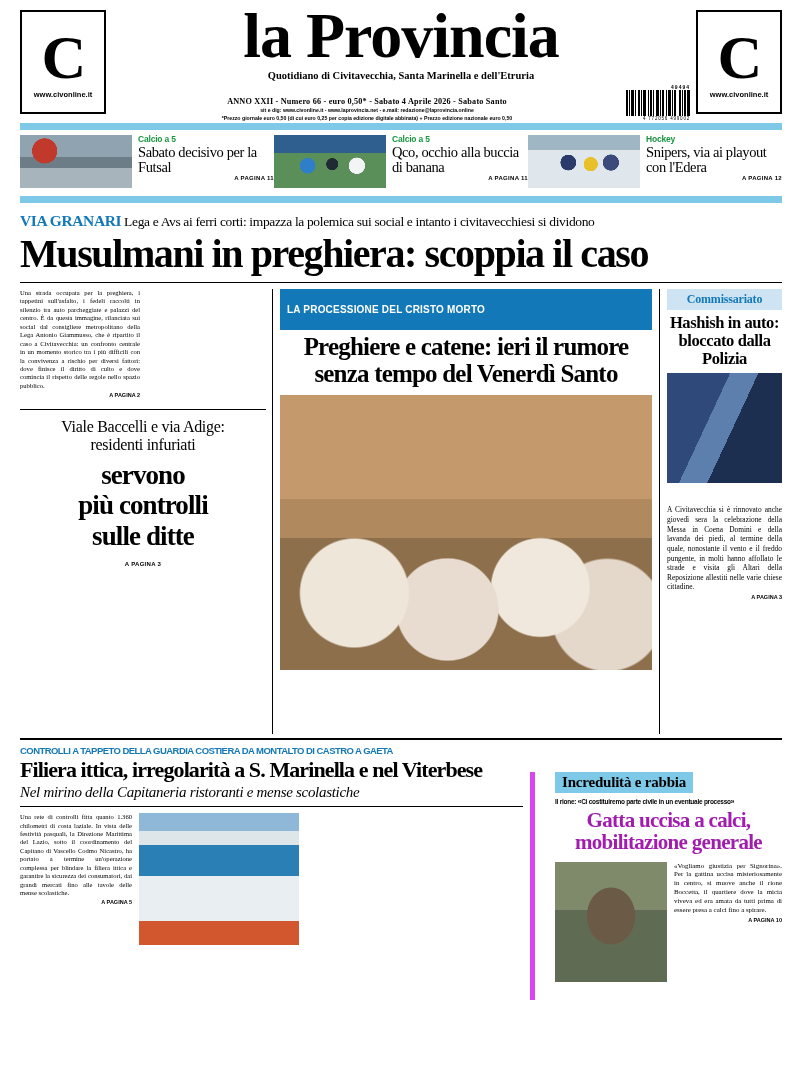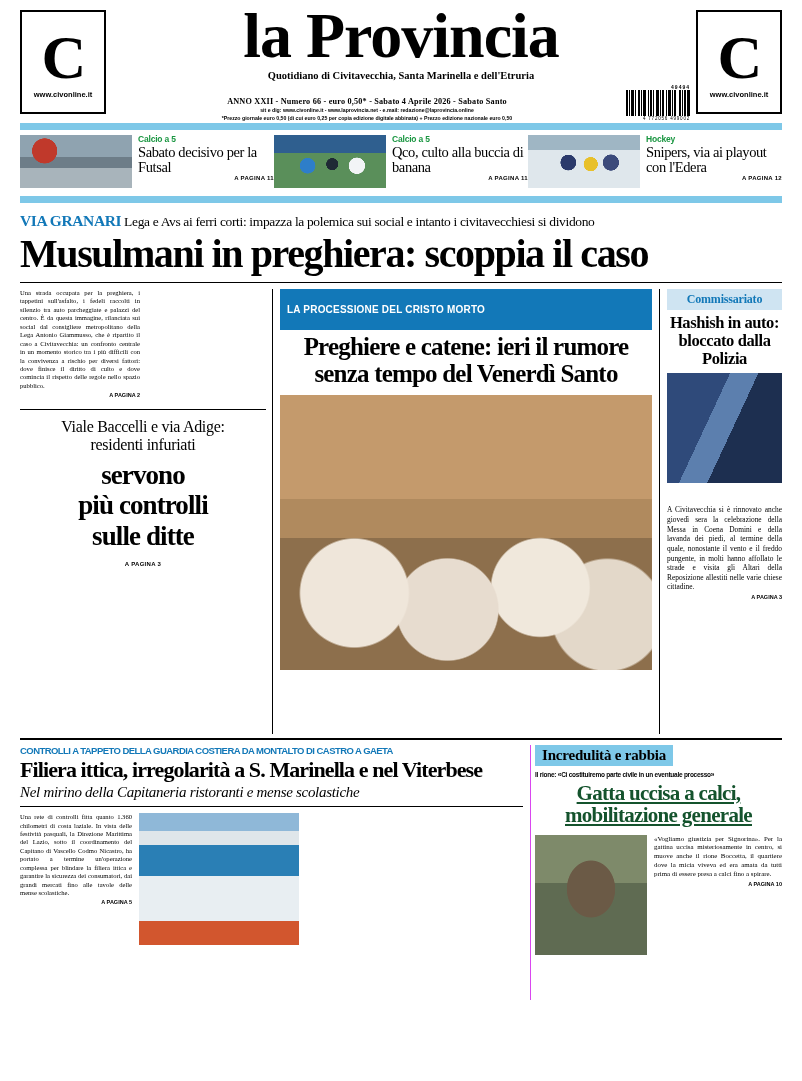--- a/index.html
+++ b/index.html
@@ -146,32 +146,32 @@
     font-family: "Liberation Serif", serif; font-weight: bold; font-size: 13px;
     color: #1278b8; text-align: center; letter-spacing: -0.2px;
   }
   .novita-head {
     font-family: "Liberation Serif", serif; font-weight: bold; font-size: 16px;
     text-align: center; line-height: 1.13; margin-top: 5px; letter-spacing: -0.5px; color: #000;
   }
   .novita-strip { background: #cfe4f2; height: 14px; margin-top: 10px; display:flex; align-items:center; justify-content:center; }
   .novita-page { font-family: "Liberation Sans", sans-serif; font-weight: bold; font-size: 6px; letter-spacing: 0.3px; }
 
-  .lower-right { width: 252px; flex: 0 0 252px; padding-left: 4px; border-left: 1px solid #d946ef; }
+  .lower-right { width: 252px; flex: 0 0 252px; padding-left: 20px; border-left: 5px solid #d946ef; margin-top: 27px; }
   .incred-badge {
     background: #7ec8e8; font-family: "Liberation Serif", serif; font-weight: bold;
     font-size: 15px; padding: 2px 7px; color: #000; display: inline-block; letter-spacing: -0.2px;
   }
   .incred-sub {
     font-family: "Liberation Sans", sans-serif; font-weight: bold; font-size: 6.5px;
     margin-top: 5px; letter-spacing: -0.25px; color: #000; white-space: nowrap;
   }
   .incred-head {
     font-family: "Liberation Serif", serif; font-weight: bold; font-size: 21px;
-    text-align: center; line-height: 1.06; margin-top: 4px; letter-spacing: -0.7px; color: #14532d; text-decoration: underline;
+    text-align: center; line-height: 1.06; margin-top: 4px; letter-spacing: -0.7px; color: #a21caf;
   }
   .incred-cols { display: flex; gap: 7px; margin-top: 8px; }
   .cat-photo { width: 112px; height: 120px; flex: 0 0 112px; background-size: cover; background-position: center; }
   .incred-body {
     flex: 1; font-family: "Liberation Serif", serif; font-size: 6.9px;
     line-height: 1.3; text-align: justify; color: #000;
   }
 
   
   .ph-futsal { background:
@@ -286,21 +286,21 @@
       <div class="teaser-txt">
         <div class="teaser-kicker">Calcio a 5</div>
         <div class="teaser-head">Sabato decisivo per la Futsal</div>
         <div class="teaser-page">A PAGINA 11</div>
       </div>
     </div>
     <div class="teaser">
       <div class="teaser-photo ph-calcio"></div>
       <div class="teaser-txt">
         <div class="teaser-kicker">Calcio a 5</div>
-        <div class="teaser-head">Qco, culto alla buccia di banana</div>
+        <div class="teaser-head">Qco, occhio alla buccia di banana</div>
         <div class="teaser-page">A PAGINA 11</div>
       </div>
     </div>
     <div class="teaser">
       <div class="teaser-photo ph-hockey"></div>
       <div class="teaser-txt">
         <div class="teaser-kicker">Hockey</div>
         <div class="teaser-head">Snipers, via ai playout con l'Edera</div>
         <div class="teaser-page">A PAGINA 12</div>
       </div>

════════

**What needs to be done**.
In the records above, find the lines holding "novita". Copy each one.

**Answer box**.
   .novita-head {
   .novita-strip { background: #cfe4f2; height: 14px; margin-top: 10px; display:flex; align-items:center; justify-content:center; }
   .novita-page { font-family: "Liberation Sans", sans-serif; font-weight: bold; font-size: 6px; letter-spacing: 0.3px; }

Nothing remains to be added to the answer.